We looked at the big picture through the lens of a “Lotus Diagram” that Sally had been a part of developing across schools in the western suburbs of Melbourne. We met with the Literacy committee (consisting of 5 teachers across Reception- Year 7) to share the Lotus Diagram and to discuss and refine our vision before we took it to the whole staff.

Lotus Diagram

Lotus Diagram

A bit of background

Below is a quick snapshot of what has happened in literacy at my site, Hackham East Primary School, over the past 2 years.

In 2011-12, Reception to Year 3 teachers trained in Jolly Phonics and were using this synthetic phonics and grammar program, some were incorporating the Guided Reading approach in their Literacy sessions as well. Year 4-7 classes were looking into Book Clubs or using the Guided Reading approach or trying to make sense as to how the TORCH Reading Comprehension test results or other data could direct their teaching.
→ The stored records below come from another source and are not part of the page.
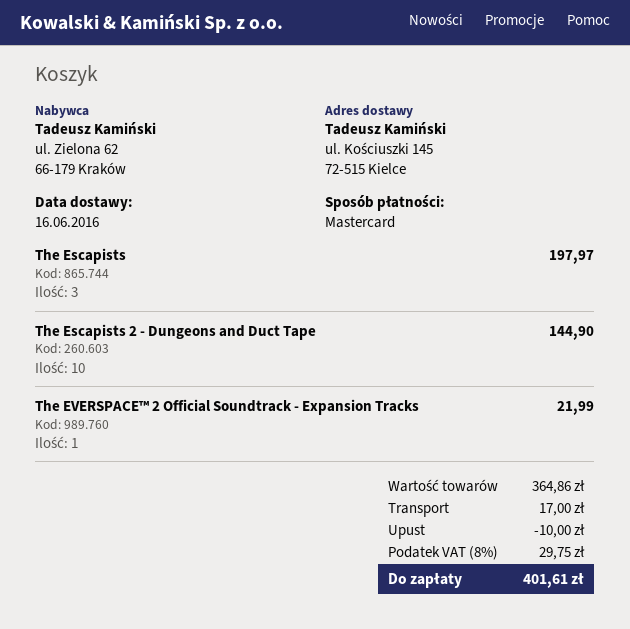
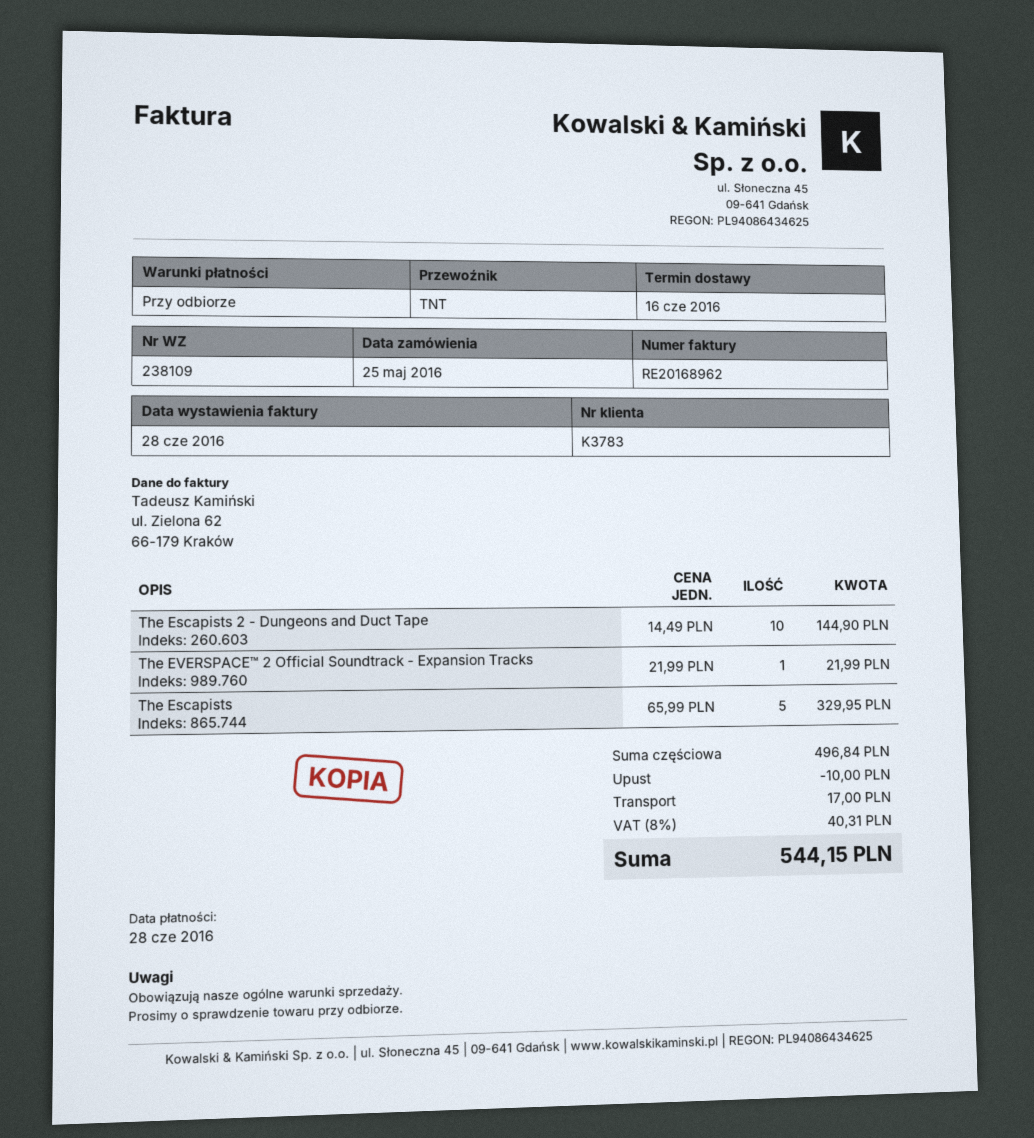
The Escapists: 3 for 197.97 -> 5 for 329.95
subtotal: 364.86 -> 496.84
tax: 8% = 29.75 -> 8% = 40.31
total: 401.61 -> 544.15

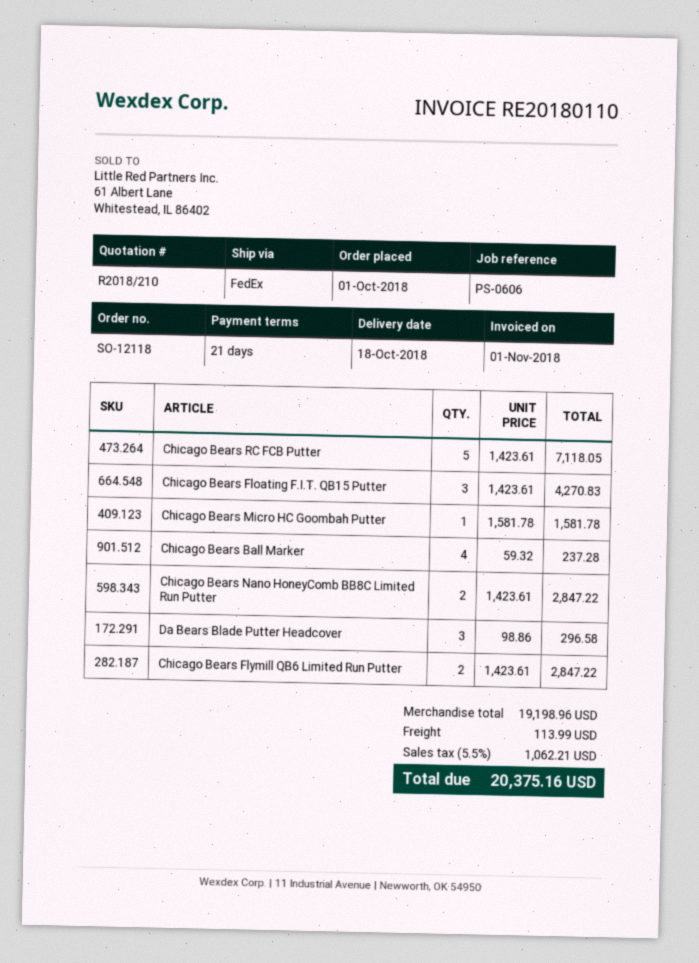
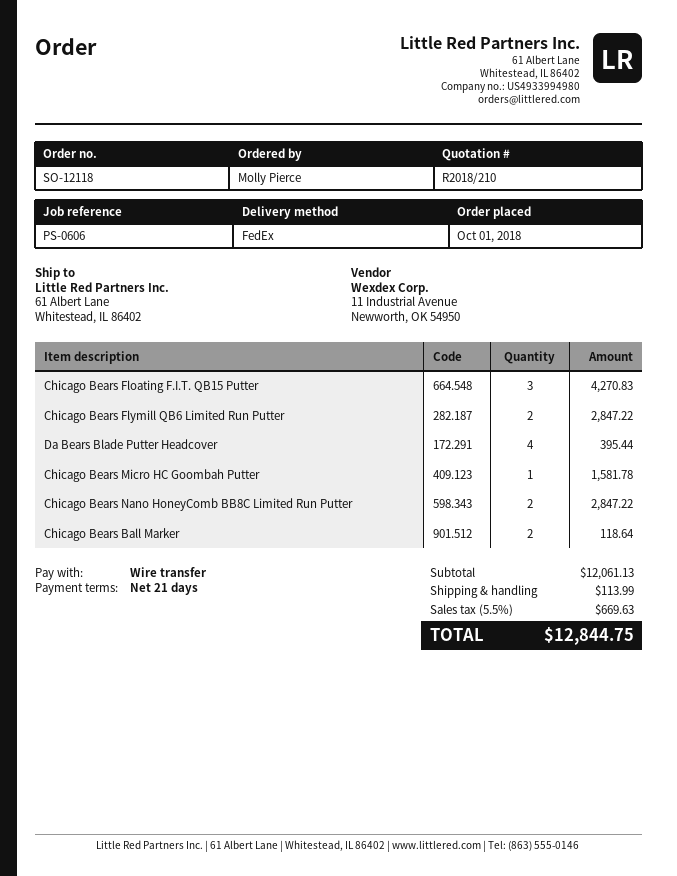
Chicago Bears RC FCB Putter: 5 for 7118.05 -> none
Chicago Bears Ball Marker: 4 for 237.28 -> 2 for 118.64
Da Bears Blade Putter Headcover: 3 for 296.58 -> 4 for 395.44
subtotal: 19198.96 -> 12061.13
tax: 5.5% = 1062.21 -> 5.5% = 669.63
total: 20375.16 -> 12844.75

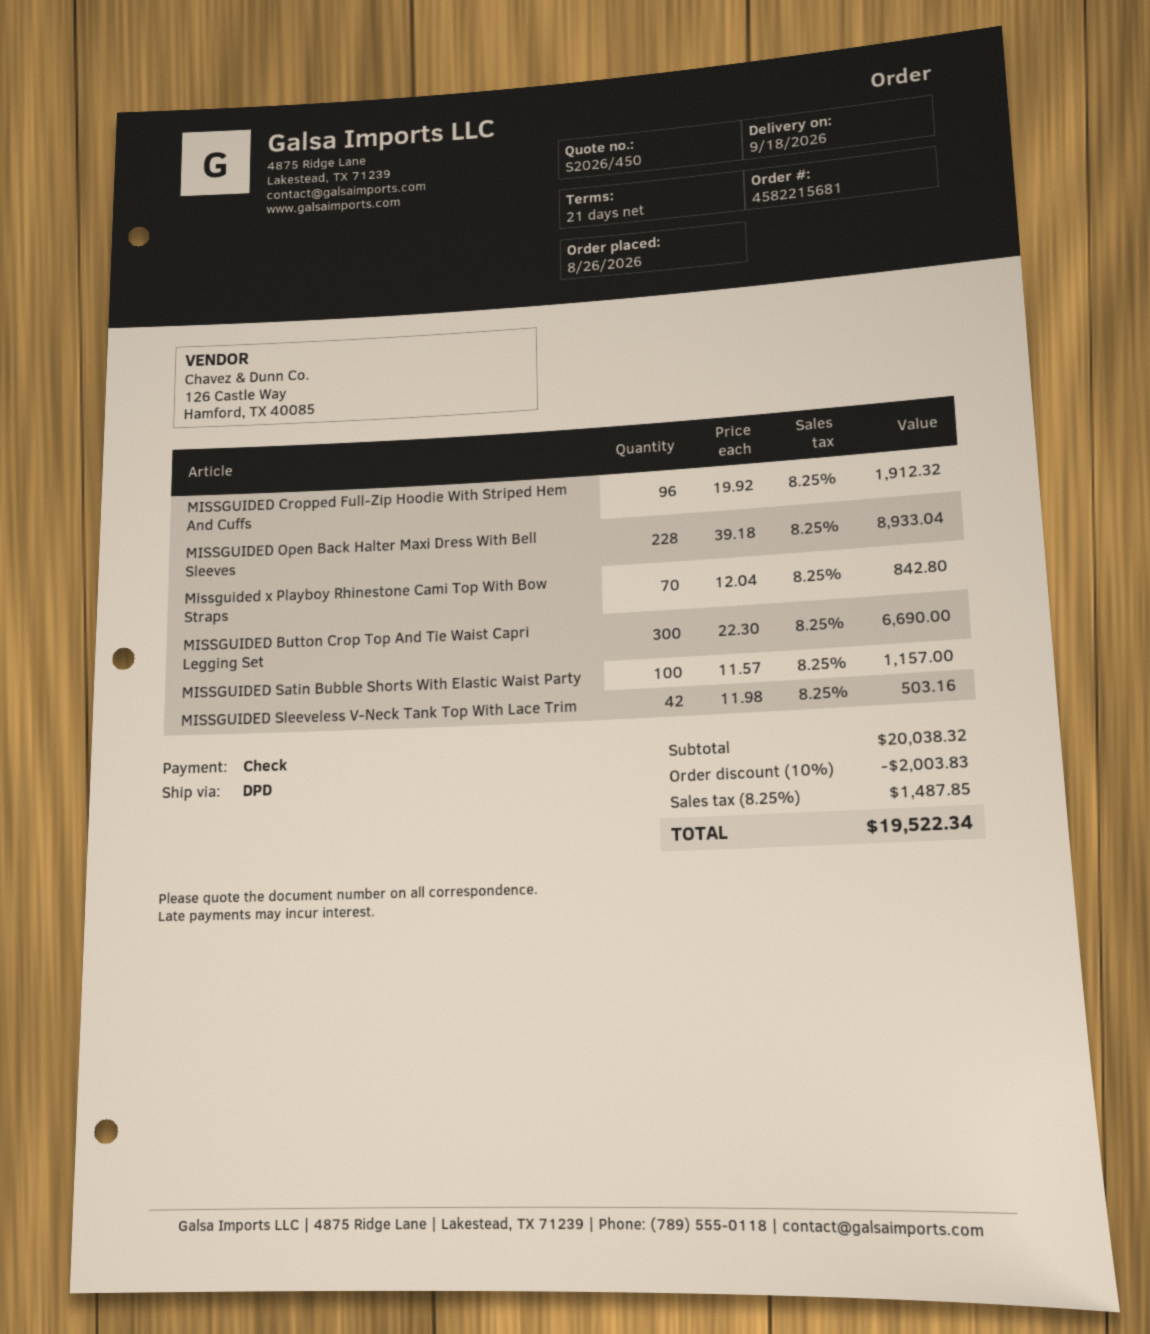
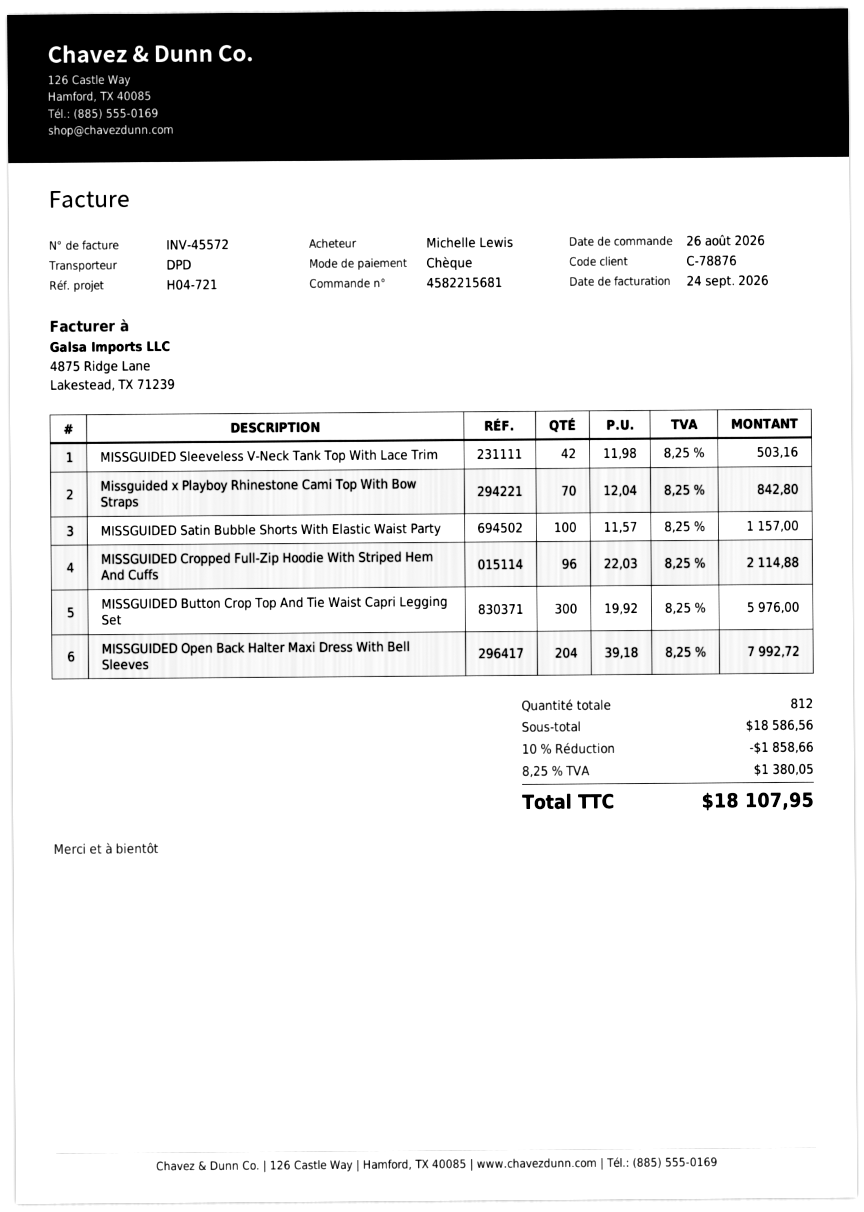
MISSGUIDED Cropped Full-Zip Hoodie With Striped Hem And Cuffs: 96 x 19.92 = 1912.32 -> 96 x 22.03 = 2114.88
MISSGUIDED Open Back Halter Maxi Dress With Bell Sleeves: 228 x 39.18 = 8933.04 -> 204 x 39.18 = 7992.72
MISSGUIDED Button Crop Top And Tie Waist Capri Legging Set: 300 x 22.30 = 6690.00 -> 300 x 19.92 = 5976.00
subtotal: 20038.32 -> 18586.56
discount: 10% = 2003.83 -> 10% = 1858.66
tax: 8.25% = 1487.85 -> 8.25% = 1380.05
total: 19522.34 -> 18107.95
Students measured themselves as a reader by what reading level they were on, not on what they could already do and what their next learning steps would be to further develop their reading.

In 2011, our school set up a literacy intervention program for students not meeting reading benchmarks using the WAVE Intervention framework. These students worked in small groups (WAVE 2) or individually (WAVE 3) with an SSO on sight word vocabulary, specific phonemic needs, oral reading and comprehension. This is continuing with nearly 20% of students now accessing Multilit and Minilit as these programs have proven to be effective in raising the reading achievement of students with low literacy levels.